BEGIN The data
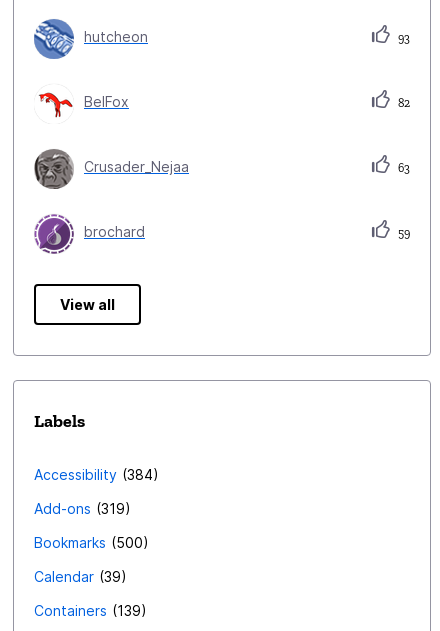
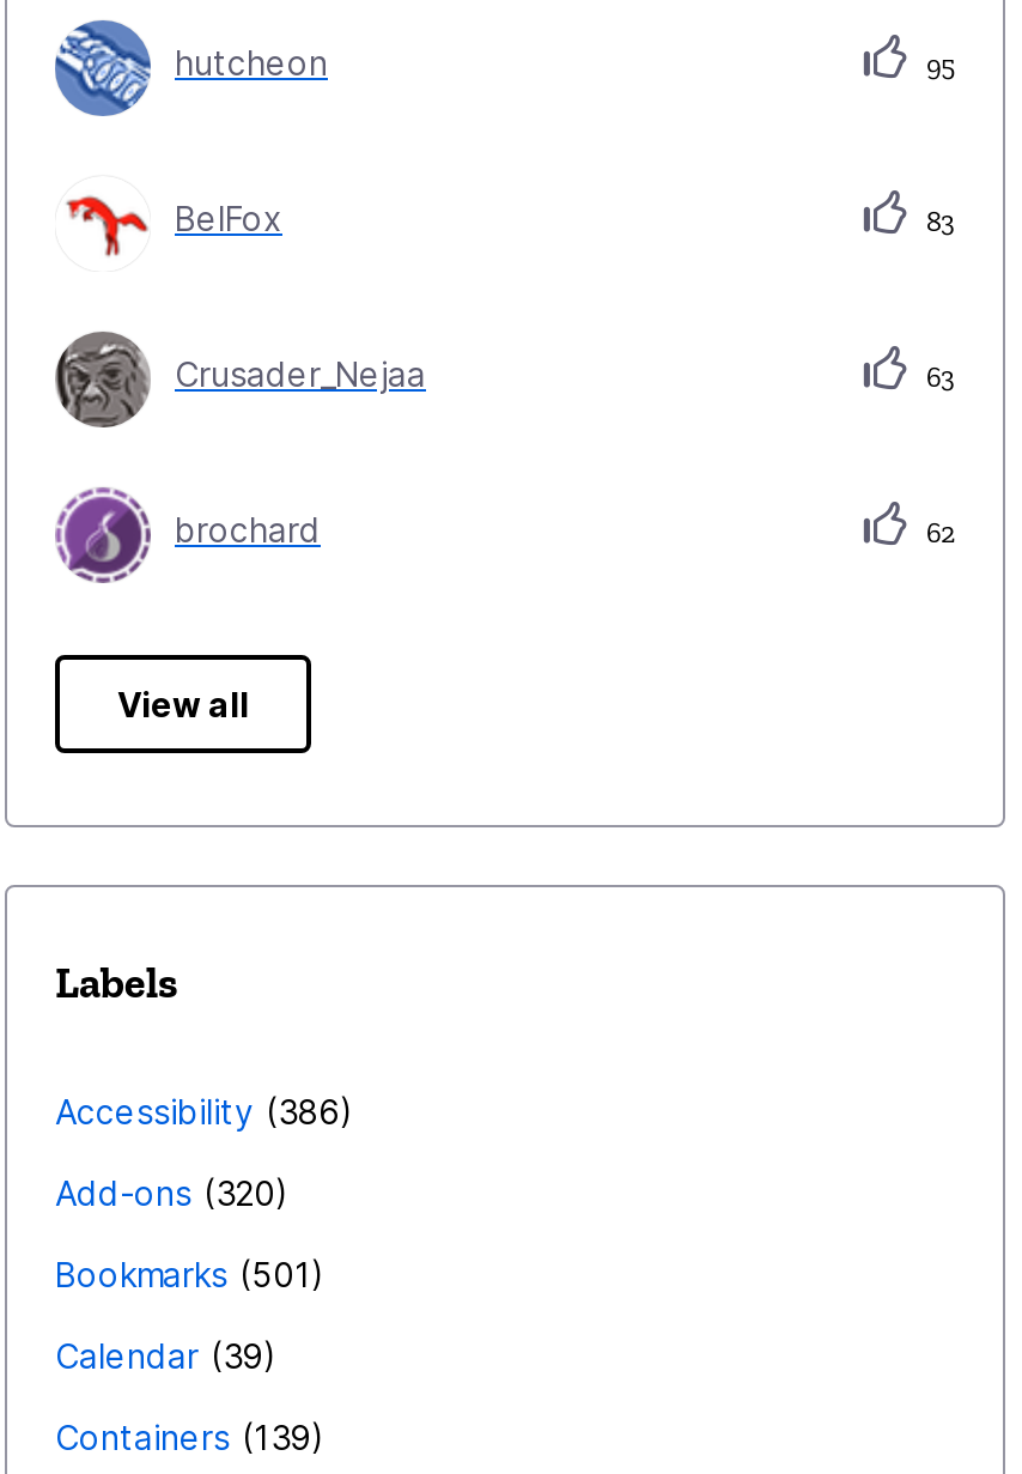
[395,31,410,45] 93 -> [919,49,955,83] 95
[395,96,410,110] 82 -> [919,205,955,238] 83
[395,226,410,240] 59 -> [919,516,955,550] 62
[34,466,153,483] Accessibility 384 -> [55,1091,340,1132] Accessibility 386
[34,500,125,517] Add-ons 319 -> [55,1173,275,1213] Add-ons 320
[34,534,143,551] Bookmarks 500 -> [55,1254,311,1295] Bookmarks 501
END The data
_What you will do_: Text only, no pictures: copy every entry exactly.

_Response_:
[395,31,410,45] 93 -> [919,49,955,83] 95
[395,96,410,110] 82 -> [919,205,955,238] 83
[395,226,410,240] 59 -> [919,516,955,550] 62
[34,466,153,483] Accessibility 384 -> [55,1091,340,1132] Accessibility 386
[34,500,125,517] Add-ons 319 -> [55,1173,275,1213] Add-ons 320
[34,534,143,551] Bookmarks 500 -> [55,1254,311,1295] Bookmarks 501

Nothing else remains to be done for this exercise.